- [Exercise]:
Exact copy, pictures excluded: print the lines from the one with "text: 2015 ->" through the final line of the records.

User interface change data:
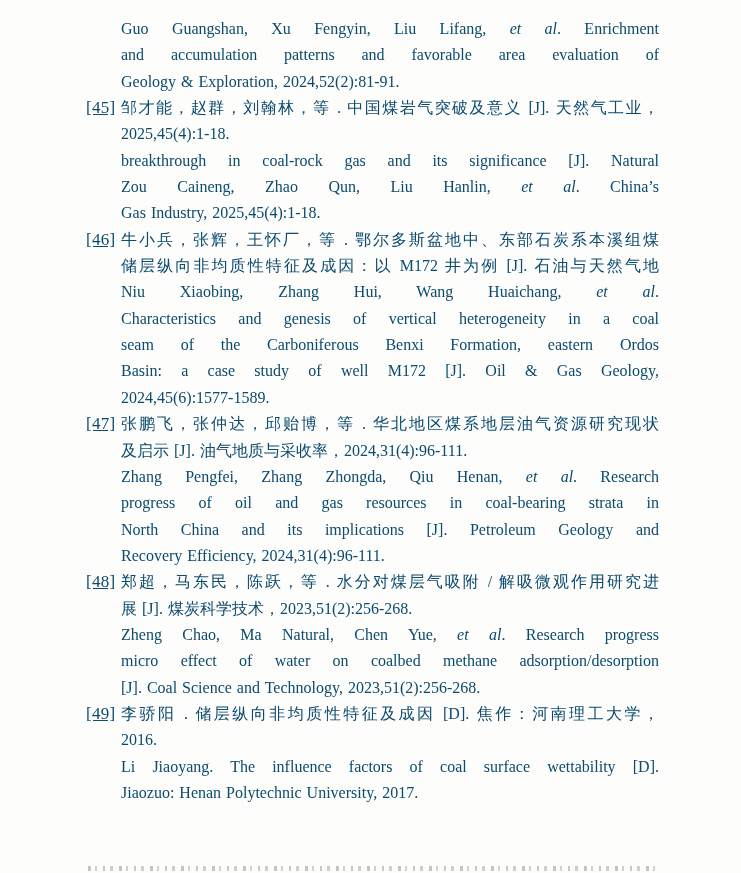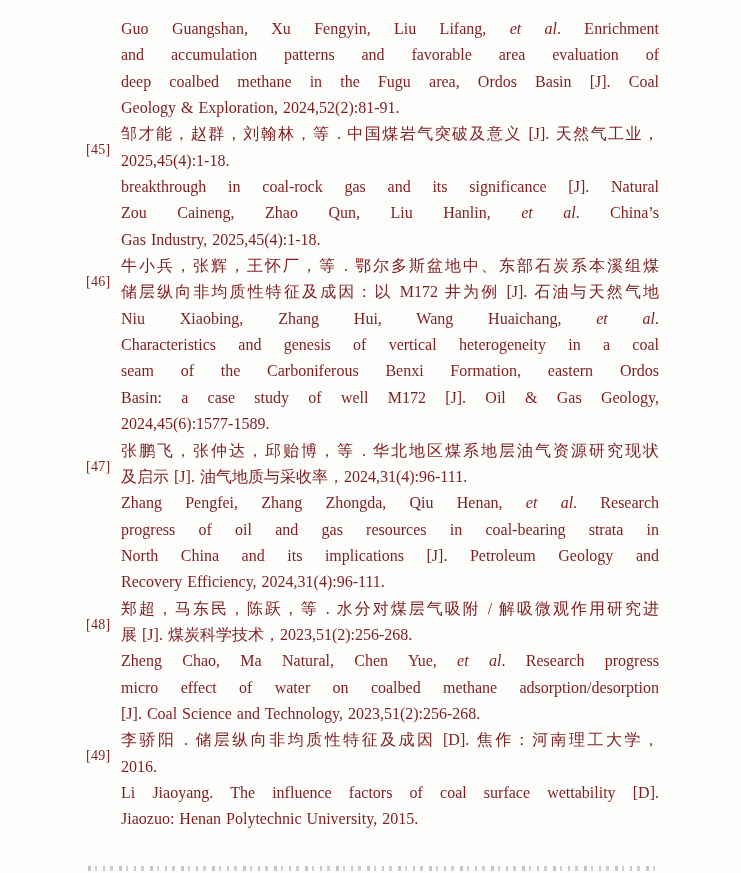"Guo Guangshan, Xu Fengyin, Liu" .page { color: #7f1d1d -> #0c4a6e }
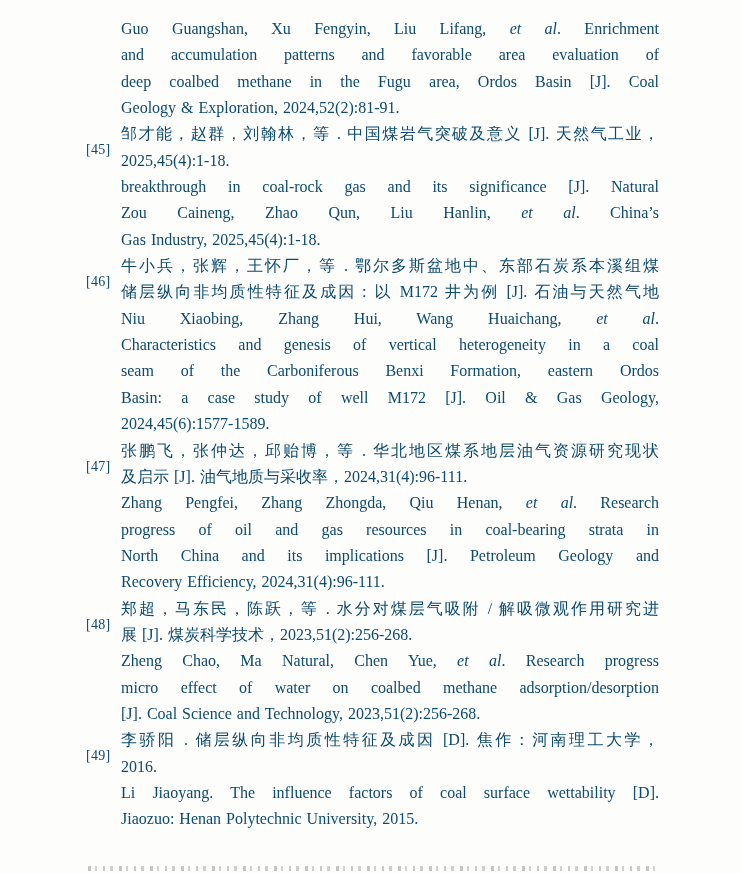"deep coalbed methane in the" div.ref-line { html: <div><span>deep coalbed methane in the Fugu area, Ordos Basin [J]. Coal</span></div> -> none }
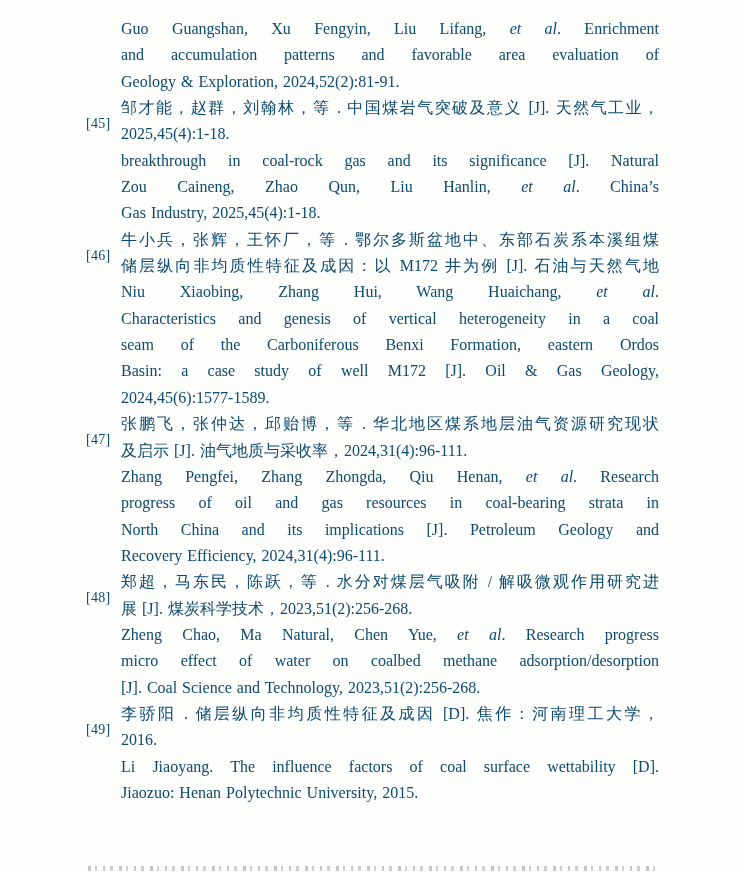"[45]" .ref-label { font-size: 14px -> 17px; text-decoration: none -> underline; top: 16px -> 0 }
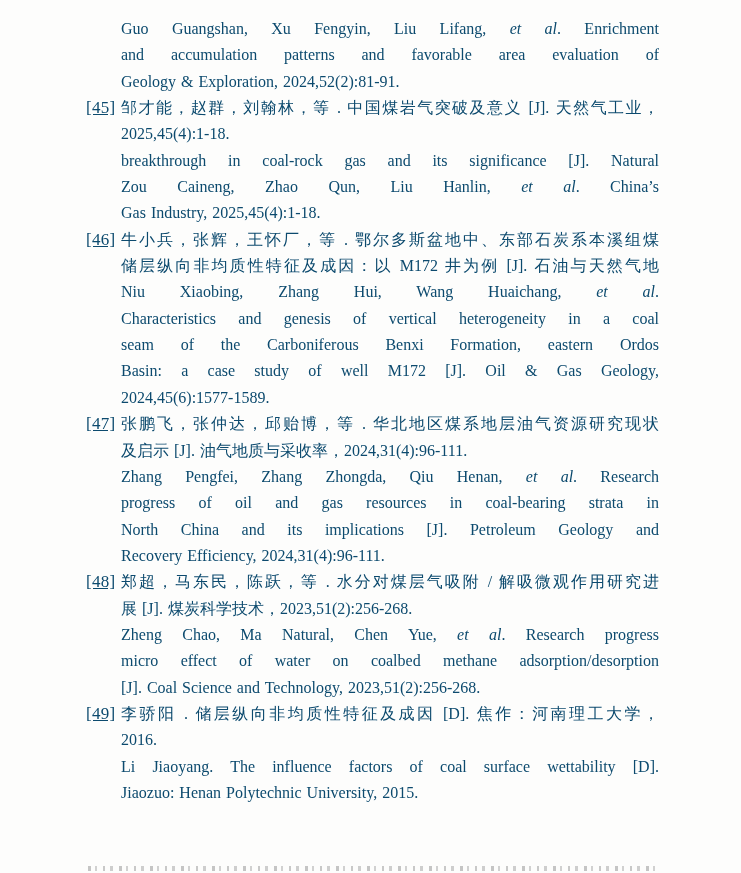"Jiaozuo: Henan Polytechnic University," span { text: 2015 -> 2017 }
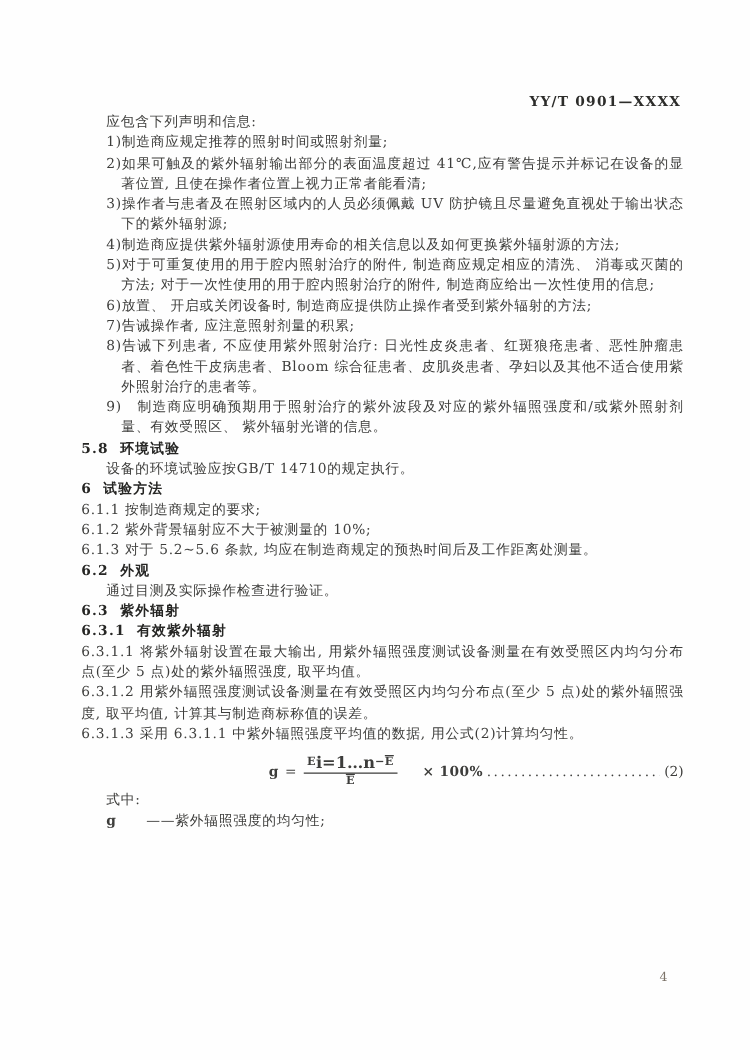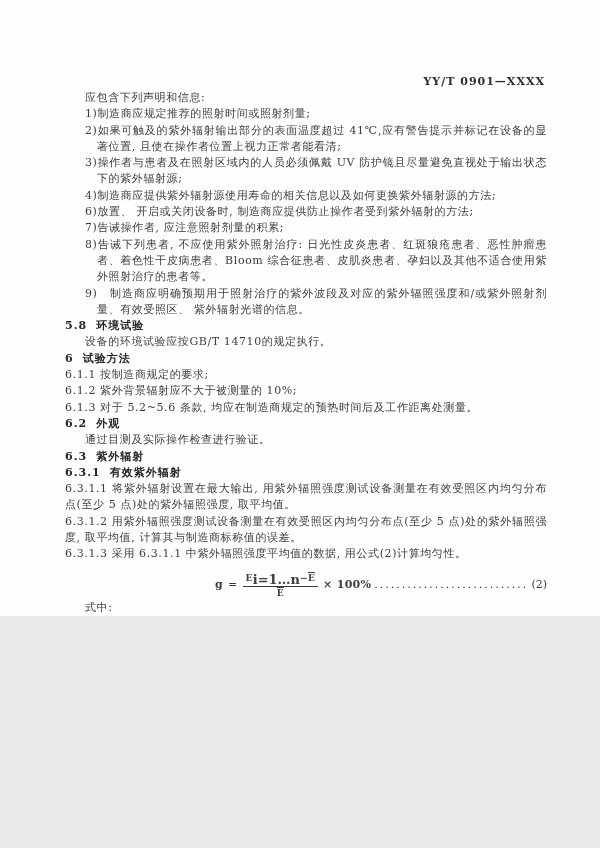"YY/T 0901—XXXX" .page { height: 616px -> 848px }
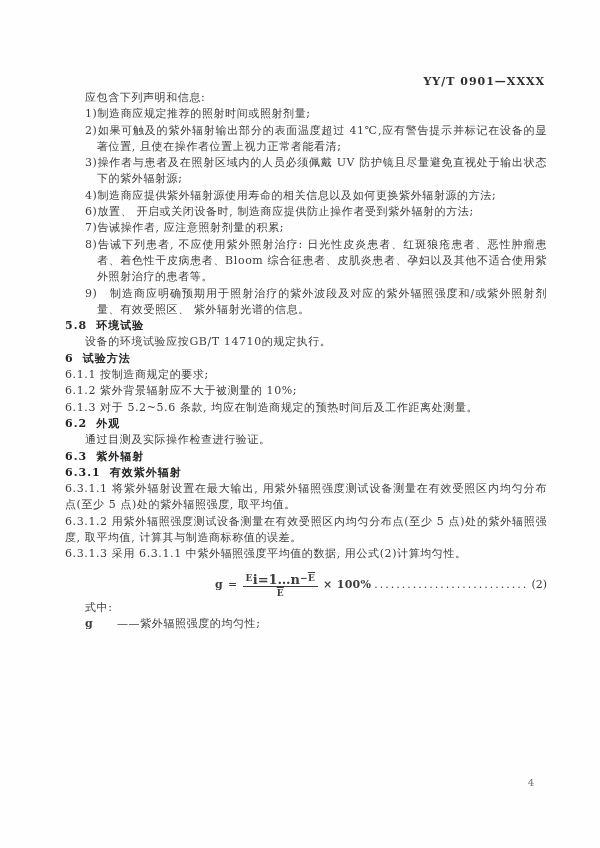"5)对于可重复使用的用于腔内照射治疗的附件, 制造商应规定相应的清洗、" p.li { html: none -> <p>5)对于可重复使用的用于腔内照射治疗的附件, 制造商应规定相应的清洗、 消毒或灭菌的方法; 对于一次性使用的用于腔内照射治疗的附件, 制造商应给出一次性使用的信息;</p> }
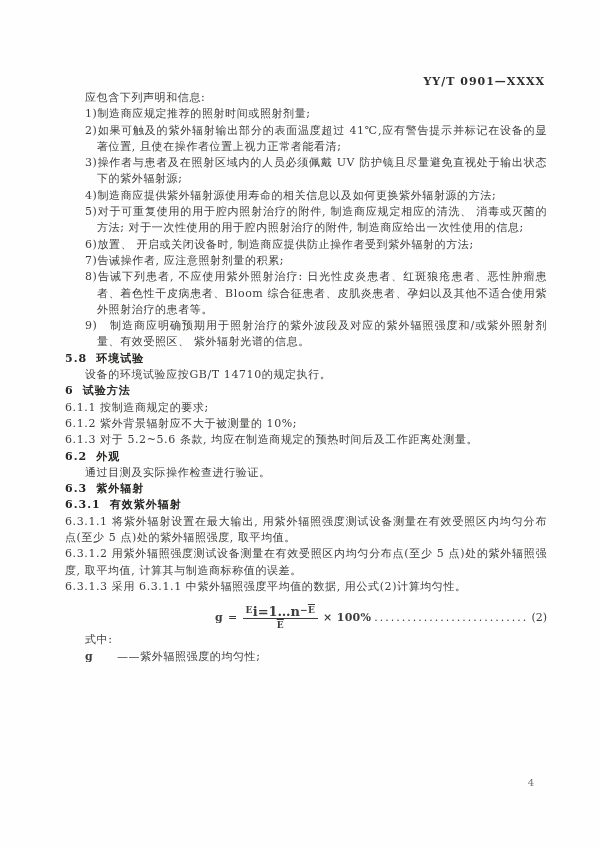"× 100%" .f-times { margin-left: 5px -> 20px }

- [Problem solution]:
"Jiaozuo: Henan Polytechnic University," span { text: 2015 -> 2017 }
"YY/T 0901—XXXX" .page { height: 616px -> 848px }
"5)对于可重复使用的用于腔内照射治疗的附件, 制造商应规定相应的清洗、" p.li { html: none -> <p>5)对于可重复使用的用于腔内照射治疗的附件, 制造商应规定相应的清洗、 消毒或灭菌的方法; 对于一次性使用的用于腔内照射治疗的附件, 制造商应给出一次性使用的信息;</p> }
"× 100%" .f-times { margin-left: 5px -> 20px }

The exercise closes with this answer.